COVID death toll hugely undercounted

A nurse places a blanket over a patient that had just been admitted to the emergency room at Regional Medical Center on May 21, 2020 in San Jose, California. Justin Sullivan/Getty Images

Last week, a consortium of health researchers published a harrowing report that reframed the magnitude of loss during the COVID-19 pandemic: an estimated 18.2 million people have lost their lives during the pandemic, they estimate, which is three times the official global death toll of 5.9 million COVID-19 deaths.

Researchers landed on the higher number, which was published in an analysis in The Lancet, based on their calculation of the number of "excess deaths." The term excess deaths refers to deaths that were above what would be expected on average over a given time, meaning that they were either caused directly or indirectly by the pandemic. The researchers looked at the difference between the number of deaths recorded from January 1, 2020, until December 31, 2021, and the number of expected deaths based on previous trends.

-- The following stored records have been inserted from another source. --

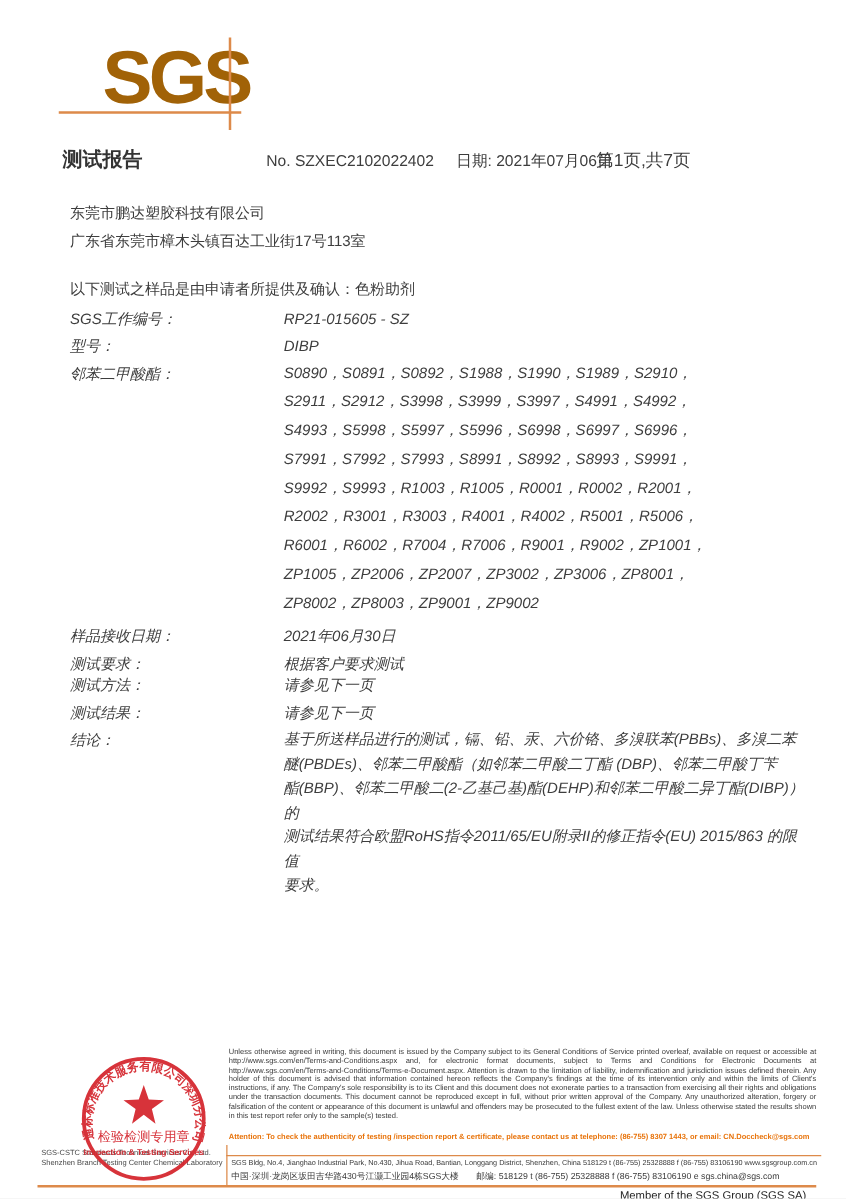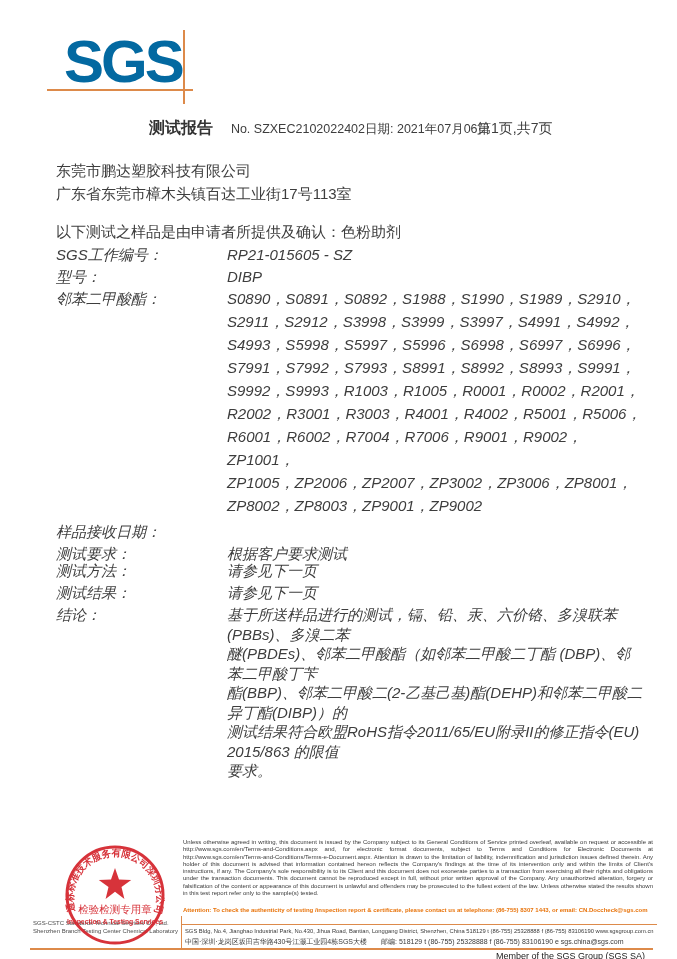--- a/index.html
+++ b/index.html
@@ -3,36 +3,36 @@
 <meta charset="utf-8">
 <style>
   html,body { margin:0; padding:0; background:#e9e9e9; }
   .page {
     position:relative; width:677px; height:959px; margin:0 auto;
     background:#ffffff; overflow:hidden;
     font-family:"Liberation Sans", sans-serif; color:#3d3d3d;
   }
   
   .logo-text {
-    position:absolute; left:64px; top:34px;
+    position:absolute; left:82px; top:34px;
     font-size:60px; line-height:56px; font-weight:bold;
-    letter-spacing:-3px; color:#0369a1;
+    letter-spacing:-3px; color:#a16207;
   }
   .logo-hline { position:absolute; left:47px; top:89px; width:146px; height:2px; background:#dd8a4a; }
   .logo-vline { position:absolute; left:183px; top:30px; width:2px; height:74px; background:#dd8a4a; }
   .title-row {
     position:absolute; left:50px; top:118px; right:30px;
-    display:flex; align-items:baseline; white-space:nowrap;text-align:right;
+    display:flex; align-items:baseline; white-space:nowrap;
   }
   .doc-title { font-size:16px; font-weight:bold; color:#333; width:163px; flex:none; }
   .report-no { font-size:12.5px; width:152px; flex:none; }
   .report-date { font-size:12.5px; width:112px; flex:none; }
   .page-info { font-size:14px; }
   
-  .body-block { position:absolute; left:56px; top:163px; width:588px; font-size:15px; }
+  .body-block { position:absolute; left:56px; top:163px; width:588px; font-size:12px; }
   .applicant-company { line-height:15px; margin-bottom:8px; }
   .applicant-address { line-height:15px; margin-bottom:23px; }
   .sample-statement { line-height:15px; margin-bottom:9px; }
   .frow { display:flex; margin-bottom:8px;font-style:italic; }
   .frow .flabel { width:171px; flex:none; line-height:14px; }
   .frow .fvalue { flex:1; line-height:14px; white-space:pre-line; }
   .frow-refs .fvalue { line-height:23px; margin-top:-5px; }
   .frow-tight { margin-bottom:3px; }
   .frow-conclusion .fvalue { line-height:19.5px; margin-top:-3px; }
   
@@ -96,20 +96,21 @@
 S4993，S5998，S5997，S5996，S6998，S6997，S6996，
 S7991，S7992，S7993，S8991，S8992，S8993，S9991，
 S9992，S9993，R1003，R1005，R0001，R0002，R2001，
 R2002，R3001，R3003，R4001，R4002，R5001，R5006，
 R6001，R6002，R7004，R7006，R9001，R9002，ZP1001，
 ZP1005，ZP2006，ZP2007，ZP3002，ZP3006，ZP8001，
 ZP8002，ZP8003，ZP9001，ZP9002</span>
     </div>
     <div class="frow">
       <span class="flabel">样品接收日期：</span>
+      <span class="fvalue">2021年06月30日</span>
     </div>
     <div class="frow frow-tight">
       <span class="flabel">测试要求：</span>
       <span class="fvalue">根据客户要求测试</span>
     </div>
     <div class="frow">
       <span class="flabel">测试方法：</span>
       <span class="fvalue">请参见下一页</span>
     </div>
     <div class="frow">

This report is the first estimate of global excess deaths to be published in a peer-reviewed journal.

"Our estimates of COVID-19 excess mortality suggest the mortality impact from the COVID-19 pandemic has been more devastating than the situation documented by official statistics," the authors wrote. "Official statistics on reported COVID-19 deaths provide only a partial picture of the true burden of mortality."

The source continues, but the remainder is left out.